Diabetic Retinopathy

According to the National Eye Institute, it is estimated that nearly 5.4 million Americans, ages 18 and over, currently have diabetic retinopathy. This eye disease causes over 8,000 cases of new blindness annually and is the primary cause of blindness for people ages 25 to 74 (Valero and Drouilhet, 2001).

It is recommended that every patient with diabetes should have a dilated eye exam at least once a year.

What is diabetic retinopathy?

Diabetic retinopathy is a leading cause of blindness in American adults. In the majority of diabetic retinopathy cases, blindness is completely preventable. Patients will need to work closely with their Thomas Eye Group diabetic retina eye doctors to monitor and treat this disease. The use of medications and daily blood sugar monitoring can make a major impact on preventing or containing any worsening of diabetic retinopathy.

The retina is like the film in a camera; the light-sensing film on the inside, back of the eye that captures the images. In the diabetic, sugar (glucose) builds up within blood vessels in the retina and tissues of the body causing it to attach to the proteins in the wall. This alters the vessel’s normal structure and functioning. The vessels eventually get blocked and leak fluid. When they cannot deliver an adequate amount of blood supply to the eye, the eye can generate abnormal new blood vessels. Early diabetic retinopathy usually has no symptoms. However, worsening diabetic retinopathy can lead to visual loss and blindness. It's important to catch symptoms as early as possible.
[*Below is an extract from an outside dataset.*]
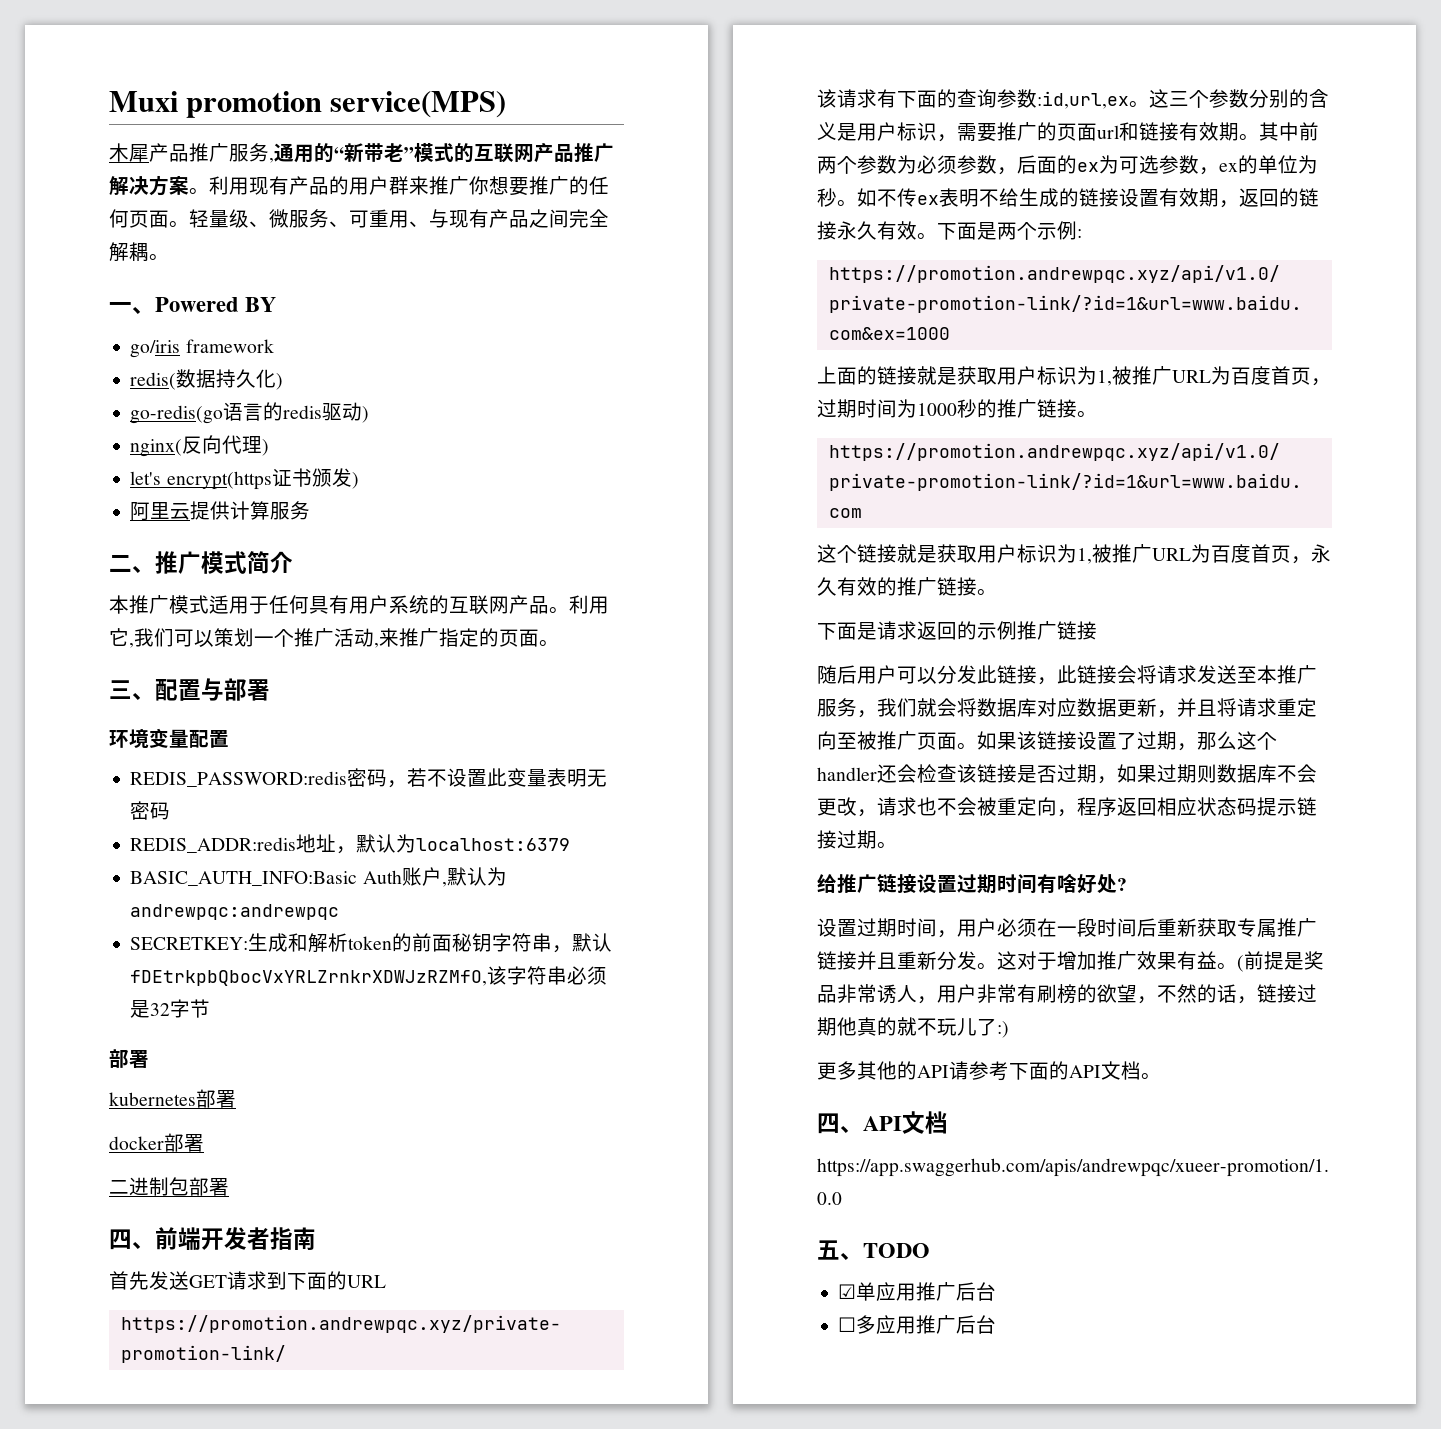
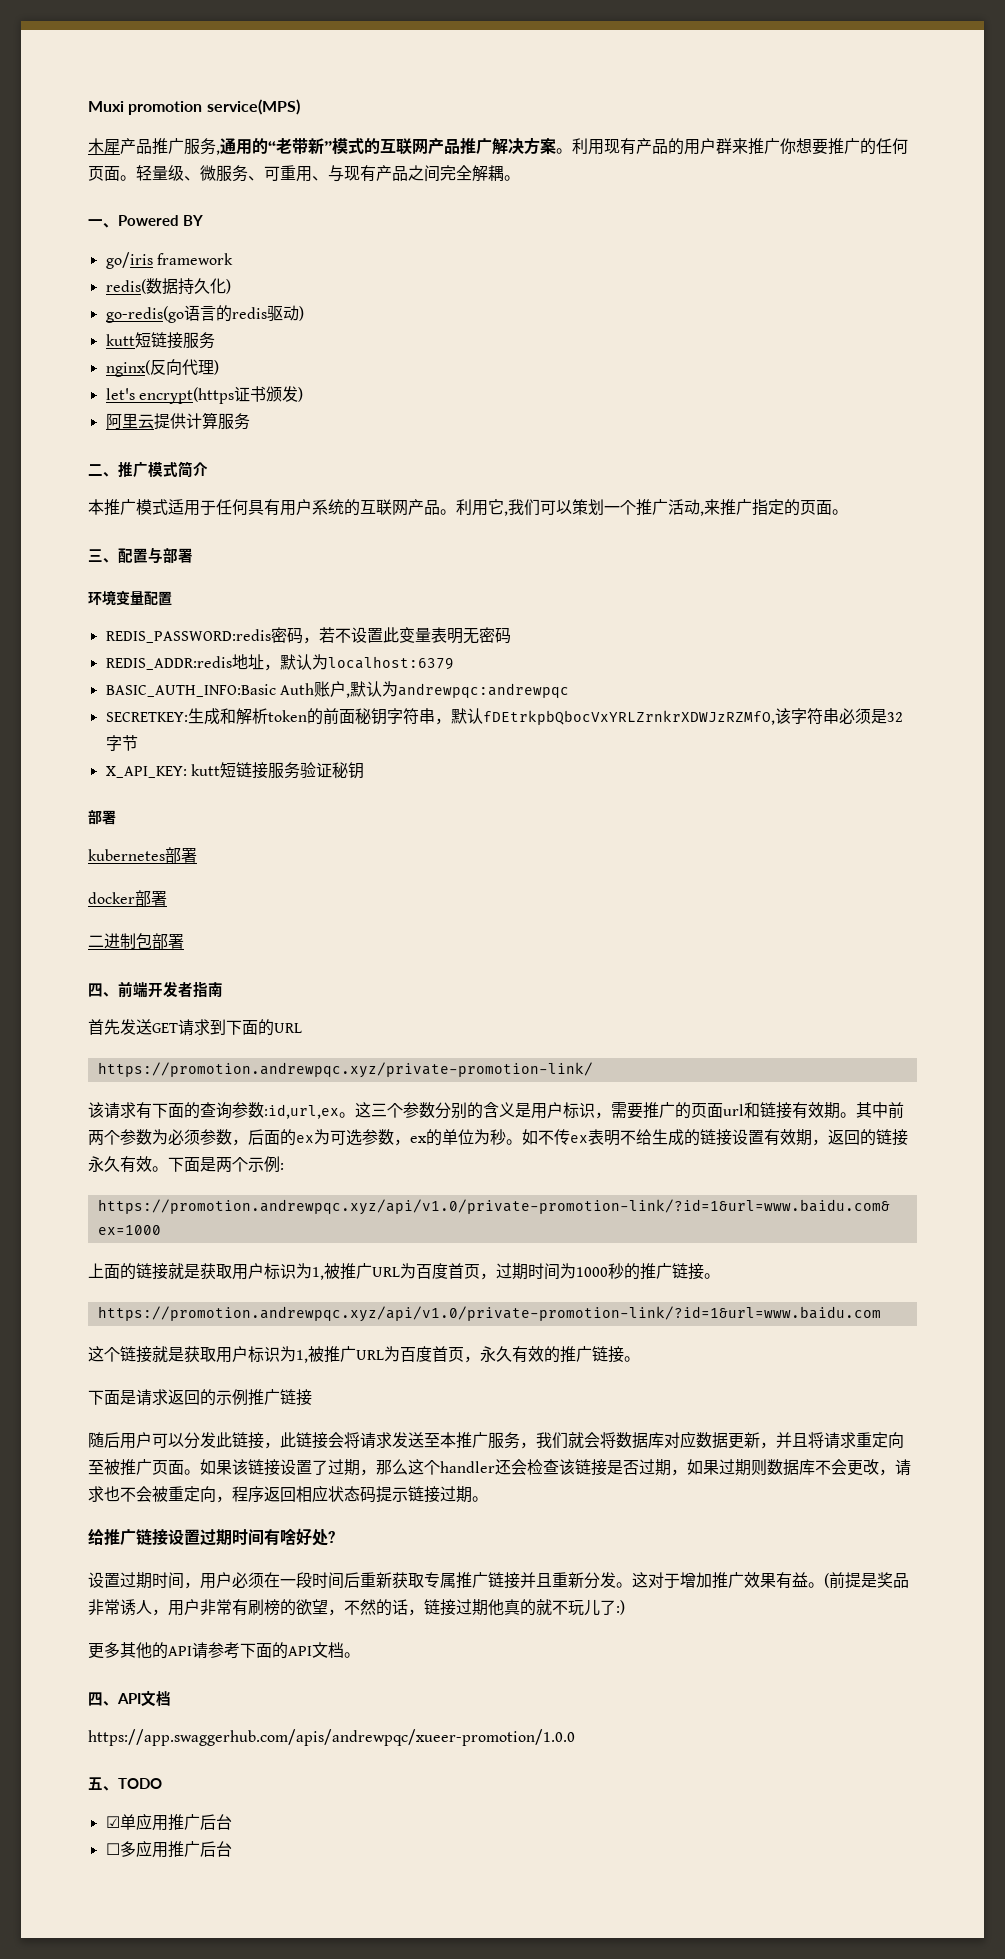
[344,143,404,162] 新带老 -> [276,138,324,155] 老带新
(370, 414) none -> [105,332,215,349] // kutt短链接服务
(211, 1008) none -> [105,762,364,779] // X_API_KEY: kutt短链接服务验证秘钥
Thomas Eye Group's eye doctors provide greater Atlanta diabetic retinopathy testing. 

The stages of diabetic retinopathy are divided into two categories, nonproliferative retinopathy, and proliferative retinopathy.

Diabetic Retinopathy Diagram

Nonproliferative Retinopathy

This is the first and earliest stage of diabetic retinopathy. NPDR (non-proliferative diabetic retinopathy) occurs when the small blood vessels of the retina start to leak fluid or bleed. This activity will lead to the formation of deposits called exudates. Once these blood vessels start to leak, swelling within the central part of the retina can occur. When the leakage of these blood vessels causes swelling of the central vision, this is referred to as macular edema. When macular edema sets in, the blood vessels can become blocked. This stage of diabetic retinopathy is common when a person develops diabetes. Most diabetics have some grade of NPDR. It is imperative to maintain regular eye examinations with the retina specialists at Thomas Eye Group to monitor and treat NPDR.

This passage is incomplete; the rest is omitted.